Merge "TEST_MAPPING: add vts net tests to kernel-presubmit"
diff --git a/net/test/bpf_test.py b/net/test/bpf_test.py
index 291e540..d98c494 100755
--- a/net/test/bpf_test.py
+++ b/net/test/bpf_test.py
@@ -84,18 +84,6 @@
libc = ctypes.CDLL(ctypes.util.find_library("c"), use_errno=True)
-# bpf_ktime_get_ns() was made non-GPL requiring in 5.8 and at the same time
-# bpf_ktime_get_boot_ns() was added, both of these changes were backported to
-# Android Common Kernel in 4.14.221, 4.19.175, 5.4.97.
-# As such we require 4.14.222+ 4.19.176+ 5.4.98+ 5.8.0+,
-# but since we only really care about LTS releases:
-HAVE_EBPF_KTIME_GET_NS_APACHE2 = (
- ((LINUX_VERSION > (4, 14, 221)) and (LINUX_VERSION < (4, 19, 0))) or
- ((LINUX_VERSION > (4, 19, 175)) and (LINUX_VERSION < (5, 4, 0))) or
- (LINUX_VERSION > (5, 4, 97))
-)
-HAVE_EBPF_KTIME_GET_BOOT_NS = HAVE_EBPF_KTIME_GET_NS_APACHE2
-
KEY_SIZE = 4
VALUE_SIZE = 4
TOTAL_ENTRIES = 20
@@ -383,8 +371,6 @@
# 5.4: https://android-review.googlesource.com/c/kernel/common/+/1355422
# commit 45217b91eaaa3a563247c4f470f4cb785de6b1c6
#
- @unittest.skipUnless(HAVE_EBPF_KTIME_GET_NS_APACHE2,
- "no bpf_ktime_get_ns() support for non-GPL programs")
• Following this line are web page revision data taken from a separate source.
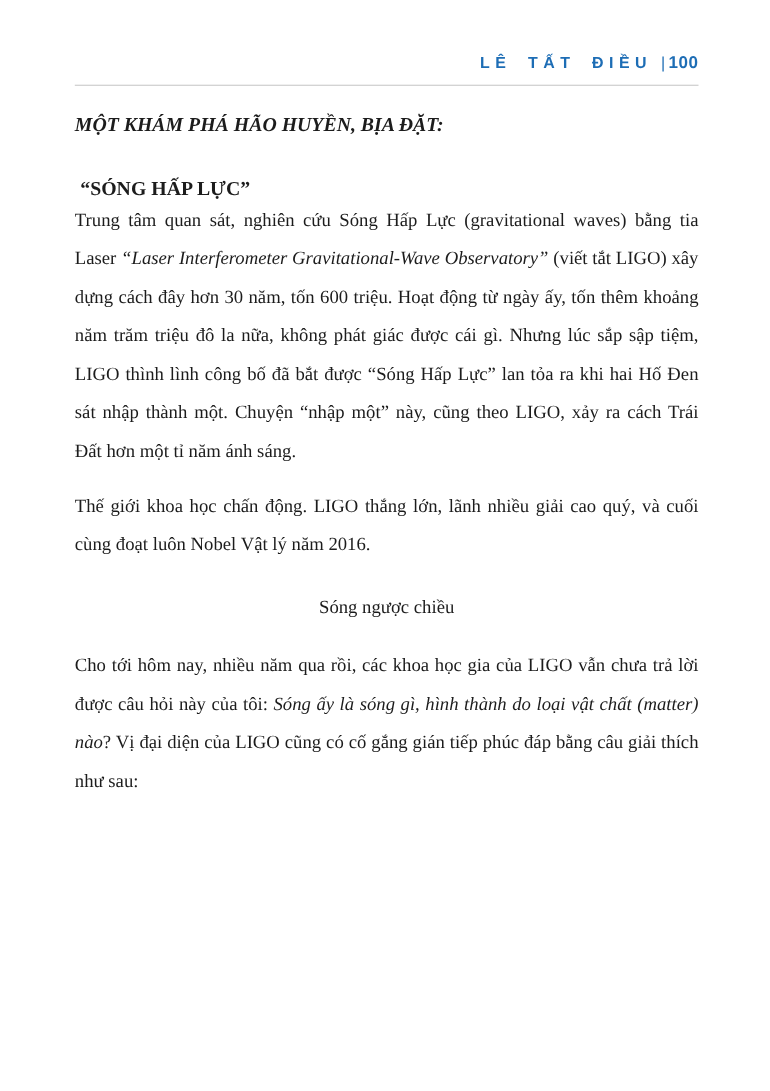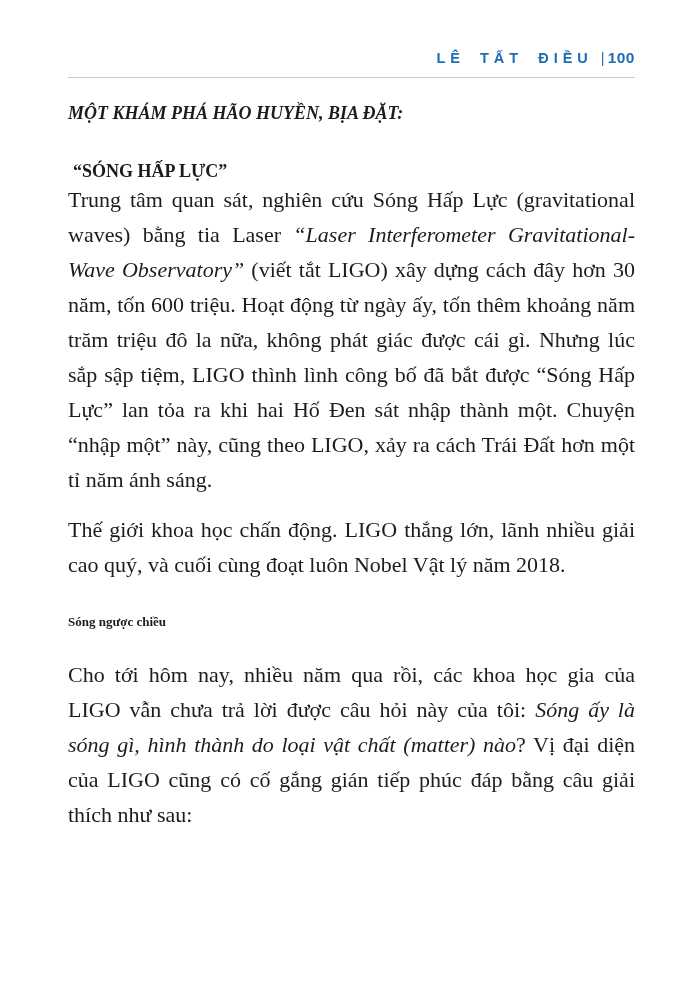--- a/index.html
+++ b/index.html
@@ -55,32 +55,33 @@
   .title-line {
     font-size: 18px;
     font-weight: bold;
     margin: 0;
     line-height: 22px;
     color: var(--text-color);
   }
   .title-line1 { margin-top: 24px; font-style: italic; }
   .title-line2 { margin-top: 36px; padding-left: 5px; }
   p.body-par {
-    font-size: 22px;
+    font-size: 17px;
     line-height: 35px;
     text-align: justify;
     margin: 0 0 15px 0;
   }
   .first-par { margin-top: 60px; }
   .section-heading {
-    font-size: 13px;
-    font-weight: bold;
+    font-size: 17px;
+    font-weight: normal;
     margin: 22px 0 18px 0;
     line-height: 35px;
     color: var(--text-color);
+    text-align: center;
   }
   .seg-normal { font-style: normal; }
   .seg-italic { font-style: italic; }
 </style>
 </head>
 <body>
 
 <div class="page">
 
   <header class="header">
@@ -88,21 +89,21 @@
       <span class="author">LÊ TẤT ĐIỀU</span><span class="sep">|</span><span class="pagenum">100</span>
     </div>
   </header>
 
   <main class="content">
     <h1 class="title-line title-line1">MỘT KHÁM PHÁ HÃO HUYỀN, BỊA ĐẶT:</h1>
     <h1 class="title-line title-line2">“SÓNG HẤP LỰC”</h1>
 
     <p class="body-par first-par"><span class="seg-normal">Trung tâm quan sát, nghiên cứu Sóng Hấp Lực (gravitational waves) bằng tia Laser </span><span class="seg-italic">“Laser Interferometer Gravitational-Wave Observatory”</span><span class="seg-normal"> (viết tắt LIGO) xây dựng cách đây hơn 30 năm, tốn 600 triệu. Hoạt động từ ngày ấy, tốn thêm khoảng năm trăm triệu đô la nữa, không phát giác được cái gì. Nhưng lúc sắp sập tiệm, LIGO thình lình công bố đã bắt được “Sóng Hấp Lực” lan tỏa ra khi hai Hố Đen sát nhập thành một. Chuyện “nhập một” này, cũng theo LIGO, xảy ra cách Trái Đất hơn một tỉ năm ánh sáng.</span></p>
 
-    <p class="body-par"><span class="seg-normal">Thế giới khoa học chấn động. LIGO thắng lớn, lãnh nhiều giải cao quý, và cuối cùng đoạt luôn Nobel Vật lý năm 2018.</span></p>
+    <p class="body-par"><span class="seg-normal">Thế giới khoa học chấn động. LIGO thắng lớn, lãnh nhiều giải cao quý, và cuối cùng đoạt luôn Nobel Vật lý năm 2016.</span></p>
 
     <h2 class="section-heading">Sóng ngược chiều</h2>
 
     <p class="body-par"><span class="seg-normal">Cho tới hôm nay, nhiều năm qua rồi, các khoa học gia của LIGO vẫn chưa trả lời được câu hỏi này của tôi: </span><span class="seg-italic">Sóng ấy là sóng gì, hình thành do loại vật chất (matter) nào</span><span class="seg-normal">? Vị đại diện của LIGO cũng có cố gắng gián tiếp phúc đáp bằng câu giải thích như sau:</span></p>
 
   </main>
 
 </div>
 
 </body></html>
def testKtimeGetNsApache2(self):
instructions = [BpfFuncCall(BPF_FUNC_ktime_get_ns)] + INS_BPF_EXIT_BLOCK
self.prog_fd = BpfProgLoad(BPF_PROG_TYPE_SCHED_CLS, instructions,
@@ -406,8 +392,6 @@
# 5.4: https://android-review.googlesource.com/c/kernel/common/+/1585252
# commit 57b3f4830fb66a6038c4c1c66ca2e138fe8be231
#
- @unittest.skipUnless(HAVE_EBPF_KTIME_GET_BOOT_NS,
- "no bpf_ktime_get_boot_ns() support")
def testKtimeGetBootNs(self):
instructions = [
BpfFuncCall(BPF_FUNC_ktime_get_boot_ns),
diff --git a/net/test/build_rootfs.sh b/net/test/build_rootfs.sh
index a86496b..3a88cad 100755
--- a/net/test/build_rootfs.sh
+++ b/net/test/build_rootfs.sh
@@ -402,6 +402,7 @@
# Process the initrd to remove kernel-specific metadata
kernel_version=$(basename $(lz4 -lcd "${raw_initrd}" | sudo cpio -idumv 2>&1 | grep usr/lib/modules/ - | head -n1))
+lz4 -lcd "${raw_initrd}" | sudo cpio -idumv
sudo rm -rf usr/lib/modules
sudo mkdir -p usr/lib/modules
@@ -421,33 +422,56 @@
# Leave workdir to boot-test combined initrd
cd -
+rootfs_partition_tempfile=$(mktemp)
# Mount the new filesystem locally
if [[ ${rootfs_partition} = "raw" ]]; then
sudo mount -o loop -t ext3 "${disk}" "${mount}"
else
rootfs_partition_start=$(partx -g -o START -s -n "${rootfs_partition}" "${disk}" | xargs)
rootfs_partition_offset=$((${rootfs_partition_start} * 512))
- sudo mount -o loop,offset=${rootfs_partition_offset} -t ext3 "${disk}" "${mount}"
+ rootfs_partition_end=$(partx -g -o END -s -n "${rootfs_partition}" "${disk}" | xargs)
+ rootfs_partition_num_sectors=$((${rootfs_partition_end} - ${rootfs_partition_start} + 1))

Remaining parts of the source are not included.